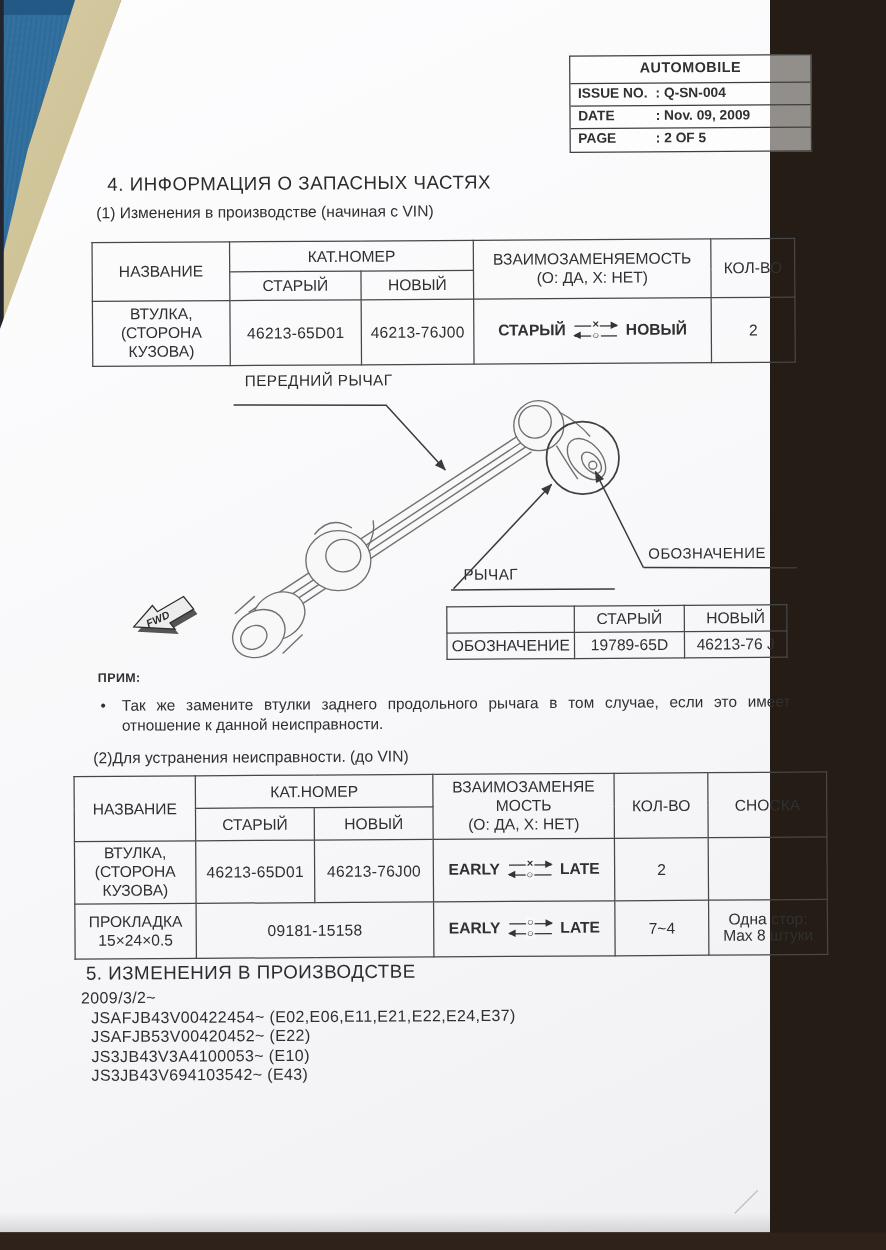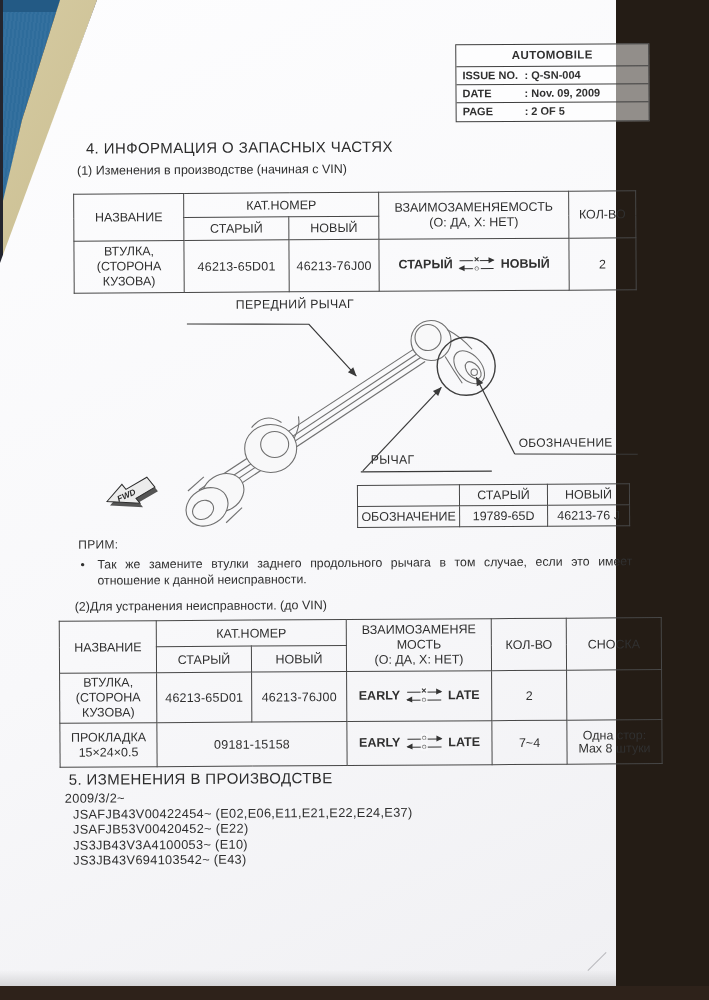--- a/index.html
+++ b/index.html
@@ -151,7 +151,7 @@
   </tbody>
       </table>
 
-  <div class="abs dlabel" style="left:197px; top:297px;margin-left:40px;">ПЕРЕДНИЙ РЫЧАГ</div>
+  <div class="abs dlabel" style="left:197px; top:297px;">ПЕРЕДНИЙ РЫЧАГ</div>
   <div class="abs dlabel" style="left:371px; top:453px;">РЫЧАГ</div>
   <div class="abs dlabel" style="left:519px; top:437px; font-size:12px;">ОБОЗНАЧЕНИЕ</div>
 

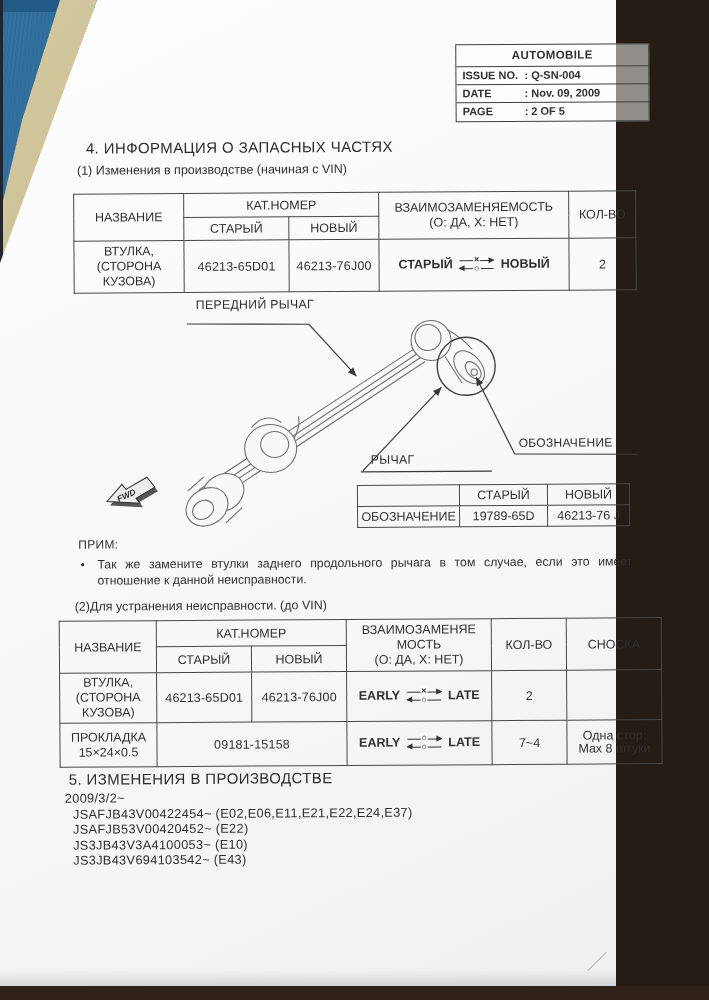--- a/index.html
+++ b/index.html
@@ -43,7 +43,7 @@
   
   .s-title { font-size:15px; letter-spacing:.4px; color:#2c2c2c; }
   .s-sub { font-size:12.5px; }
-  .note-title { font-size:12px; letter-spacing:.3px; }
+  .note-title { font-size:10px; letter-spacing:.3px;font-weight:bold; }
   .note-line { display:flex; width:552px; font-size:12.3px; line-height:16px; }
   .note-line .bullet { width:17px; flex:none; }
   .note-line .txt { text-align:justify; }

****************

[WHAT NEEDS TO BE DONE]: None of the pictures should appear, though every line of the data above must be reproduced exactly.

[FINISHED TASK]:
--- a/index.html
+++ b/index.html
@@ -151,7 +151,7 @@
   </tbody>
       </table>
 
-  <div class="abs dlabel" style="left:197px; top:297px;margin-left:40px;">ПЕРЕДНИЙ РЫЧАГ</div>
+  <div class="abs dlabel" style="left:197px; top:297px;">ПЕРЕДНИЙ РЫЧАГ</div>
   <div class="abs dlabel" style="left:371px; top:453px;">РЫЧАГ</div>
   <div class="abs dlabel" style="left:519px; top:437px; font-size:12px;">ОБОЗНАЧЕНИЕ</div>
 

--- a/index.html
+++ b/index.html
@@ -43,7 +43,7 @@
   
   .s-title { font-size:15px; letter-spacing:.4px; color:#2c2c2c; }
   .s-sub { font-size:12.5px; }
-  .note-title { font-size:12px; letter-spacing:.3px; }
+  .note-title { font-size:10px; letter-spacing:.3px;font-weight:bold; }
   .note-line { display:flex; width:552px; font-size:12.3px; line-height:16px; }
   .note-line .bullet { width:17px; flex:none; }
   .note-line .txt { text-align:justify; }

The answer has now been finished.